Woorkeri Raman

Personal information
- Full name: Woorkeri Venkat Raman
- Born: 23 May 1965 (age 61) Madras, Madras State, India
- Batting: Left-handed
- Bowling: Slow left-arm orthodox
- Role: Opening batsman

International information
- National side: India (1988–1997);
- Test debut (cap 181): 11 January 1988 v West Indies
- Last Test: 2 January 1997 v South Africa
- ODI debut (cap 63): 2 January 1988 v West Indies
- Last ODI: 14 December 1996 v South Africa

Domestic team information
- 1983–1999: Tamil Nadu

Career statistics
| Competition | Test | ODI | FC | LA |
| Matches | 11 | 27 | 132 | 87 |
| Runs scored | 448 | 617 | 7,939 | 2,892 |
| Batting average | 24.88 | 23.73 | 45.62 | 35.26 |
| 100s/50s | 0/4 | 1/3 | 19/36 | 4/18 |
| Top score | 96 | 114 | 313 | 117* |
| Balls bowled | 348 | 162 | 6,460 | 707 |
| Wickets | 2 | 2 | 85 | 18 |
| Bowling average | 64.50 | 85.00 | 37.36 | 33.61 |
| 5 wickets in innings | 0 | 0 | 4 | 0 |
| 10 wickets in match | 0 | 0 | 1 | 0 |
| Best bowling | 1/7 | 1/23 | 6/29 | 2/12 |
| Catches/stumpings | 6/– | 2/– | 91/– | 22/– |

Medal record
Men's Cricket
Representing India
ACC Asia Cup
| Winner | 1990–91 India |  |
- Source: ESPNcricinfo, 15 September 2010

= Woorkeri Raman =

Former Indian cricketer and coach (b.1965)

Woorkeri Venkat Raman (born 23 May 1965) is a former Indian cricketer and former coach of the India women's national cricket team, having been appointed to the role in December 2018. Raman was replaced by Ramesh Powar in May 2021 as the national women's team coach.

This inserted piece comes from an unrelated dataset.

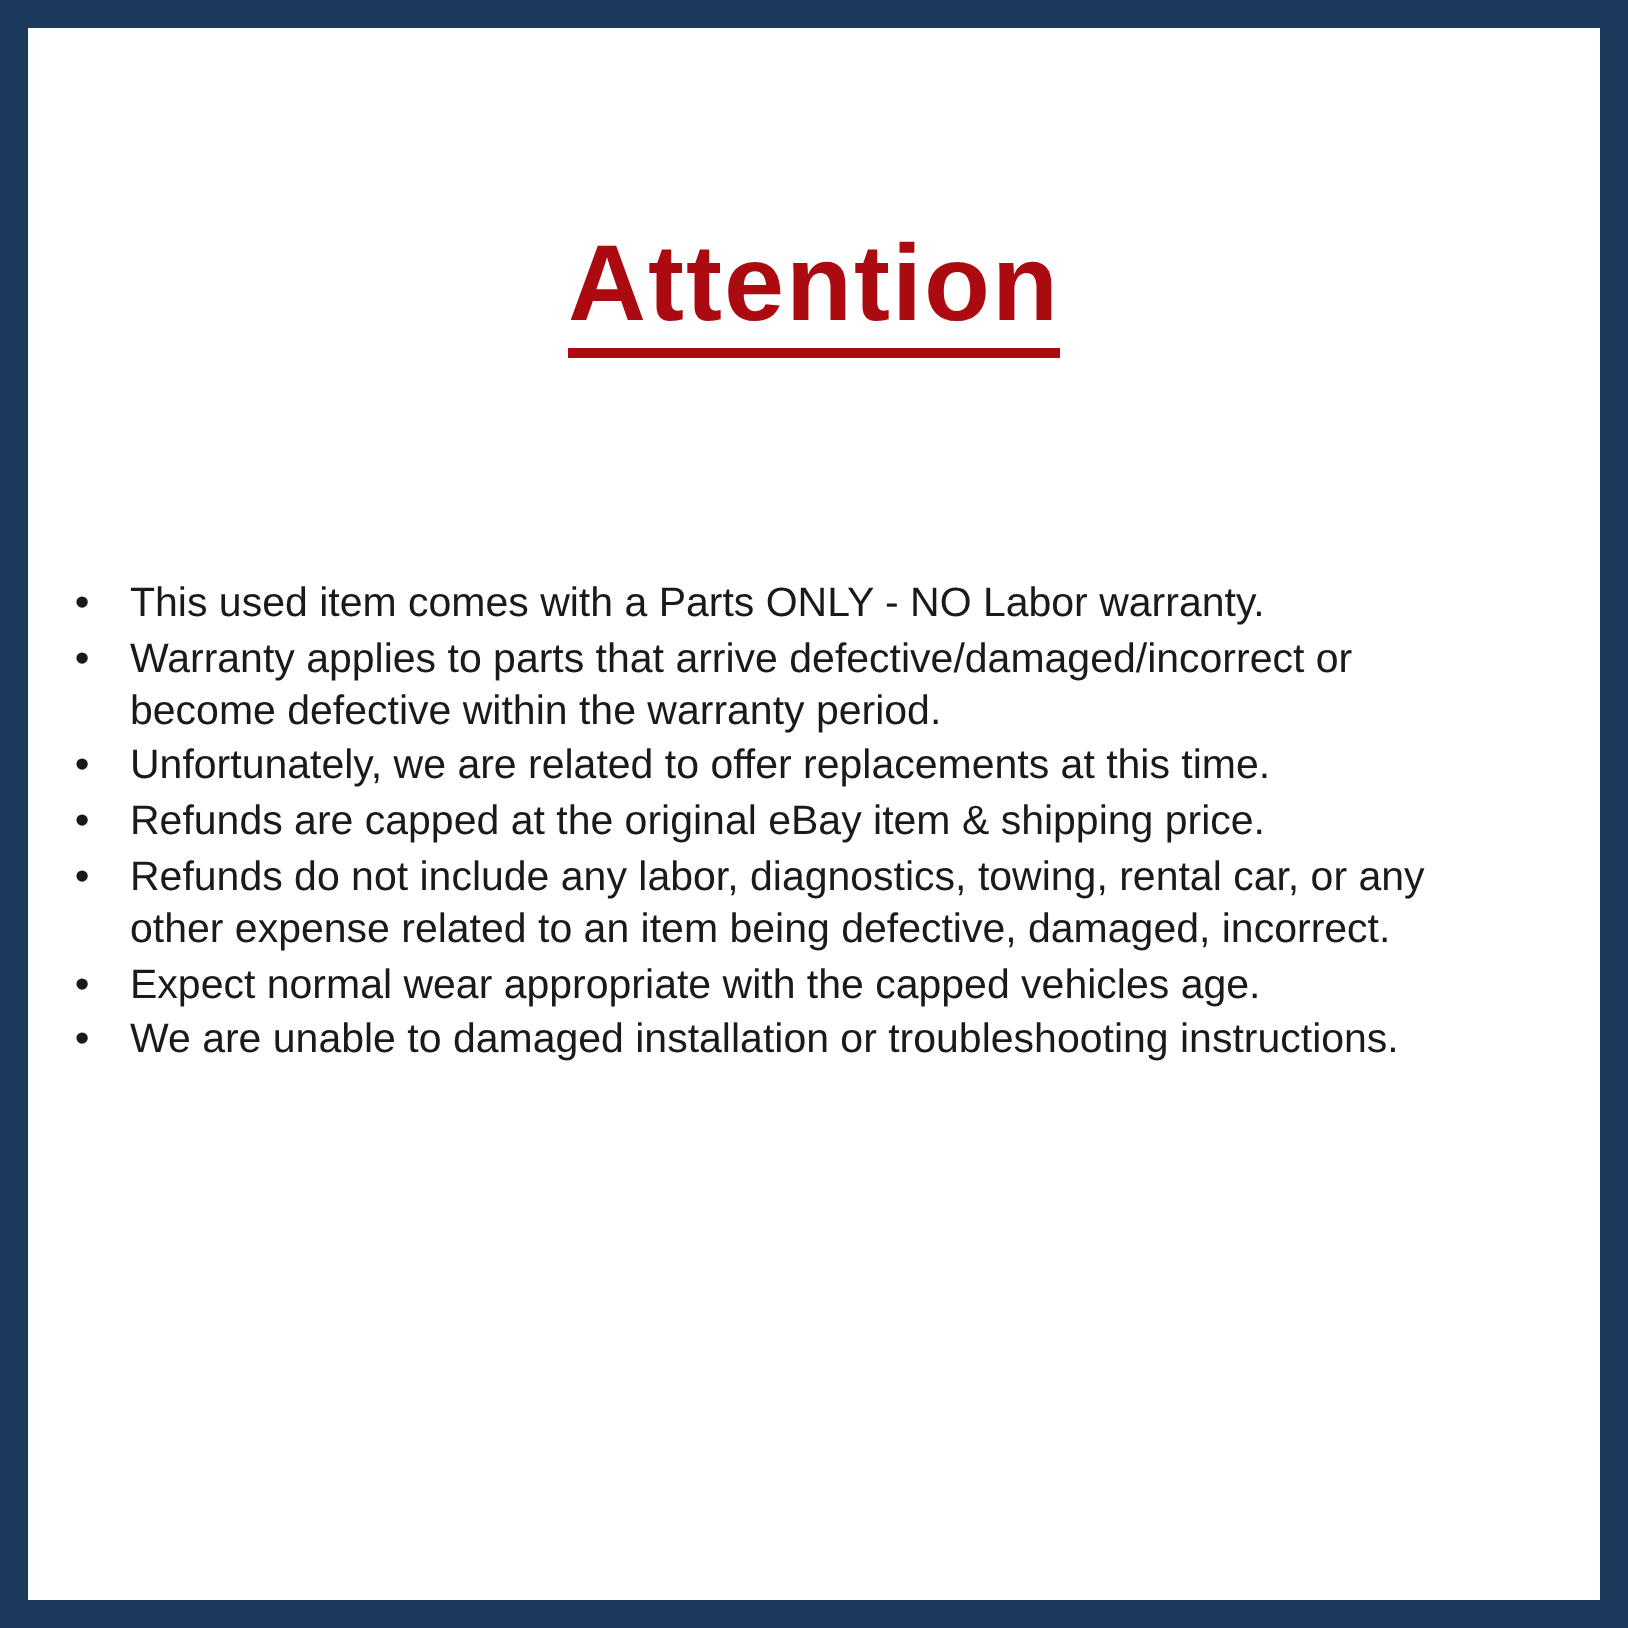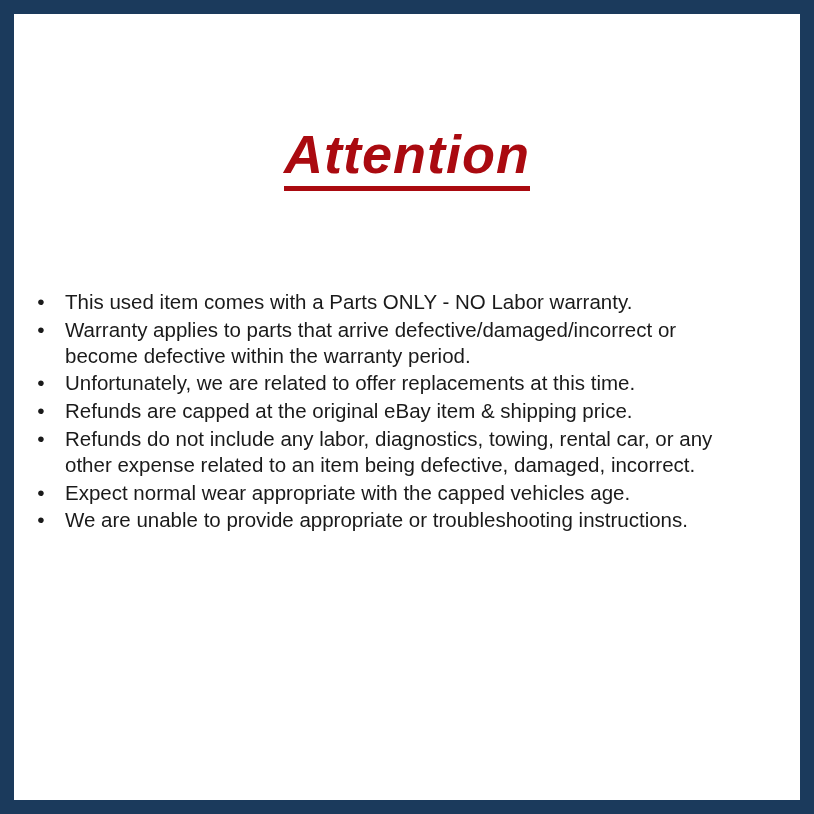"Attention" .title { font-style: italic -> none; margin: 12px -> 0 }
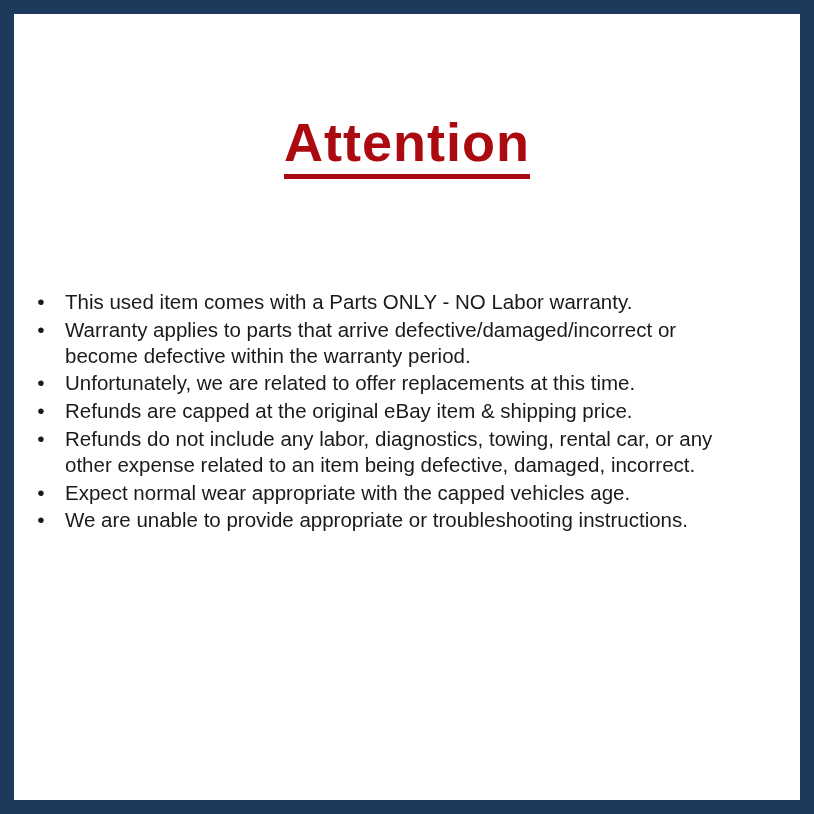"We are unable to provide" span.txt { text: provide appropriate -> damaged installation }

He played domestic cricket for Tamil Nadu, mainly as a left-handed batsman and a part-time left arm spinner. He was a part of the Indian squad which won the 1990–91 Asia Cup.

==Career==
Raman made his Test debut in his home town Chennai against the West Indies in 1987–88, top scoring in the second innings with 83 and taking a wicket in the first over that he bowled in Test cricket. India were bowled to victory in that match by Narendra Hirwani, who took 16 wickets (8/61 and 8/75). Raman played in 10 further Tests for India, until 1997. He also played in 27 One Day Internationals in the same period. However, he was relatively unsuccessful on the international stage. His only international century, 114, came in an ODI where he marshalled a tricky chase and led India to victory against South Africa in the 1992–93 series. Between November 1988 to December 1992, India played 25 Tests, out of which only one test was played in India, this impacted many players' careers as there were not any 'A' tours in the outside conditions, Raman was one of those players.

Raman began his first-class career as a left-arm spinner but eventually turned into a batsman. He was a successful batsman in domestic cricket scoring three double centuries, including 313 against Goa, in the 1988–89 season of the Ranji Trophy. His run aggregate, 1,018, beat the record set by Rusi Modi in 1944–45. He retired from all forms of cricket in 1999 after being axed from TN Ranji Team.

He also had great success as the overseas professional with Scottish East League Division One outfit Kirkcaldy Cricket Club in the summer of 1989.

== Coaching career ==
After retirement, Raman took to a career in coaching. He was appointed Tamil Nadu coach in 2006. His contract was renewed after two years and was signed for another two seasons with the team. With the Cricket Association of Bengal too showing interest in signing him to coach their side, he chose to continue with Tamil Nadu. The side won the 2008–09 edition of the domestic one-day tournament. In July 2010, he was appointed the Bengal coach replacing Roger Binny. He was their fourth coach in four years. In 2013, he was named the assistant coach of Kings XI Punjab, ahead of the sixth season of the Indian Premier League (IPL). Later that year, he returned from Bengal to coach the Tamil Nadu side. The following year, he was appointed batting coach of the IPL side Kolkata Knight Riders. His side went on to win the title that season.

In 2015, Raman was appointed by the Board of Control for Cricket in India to the coaching panel as the batting coach at the National Cricket Academy in Bengaluru. In December 2018, he was appointed the head coach of the India women's national team.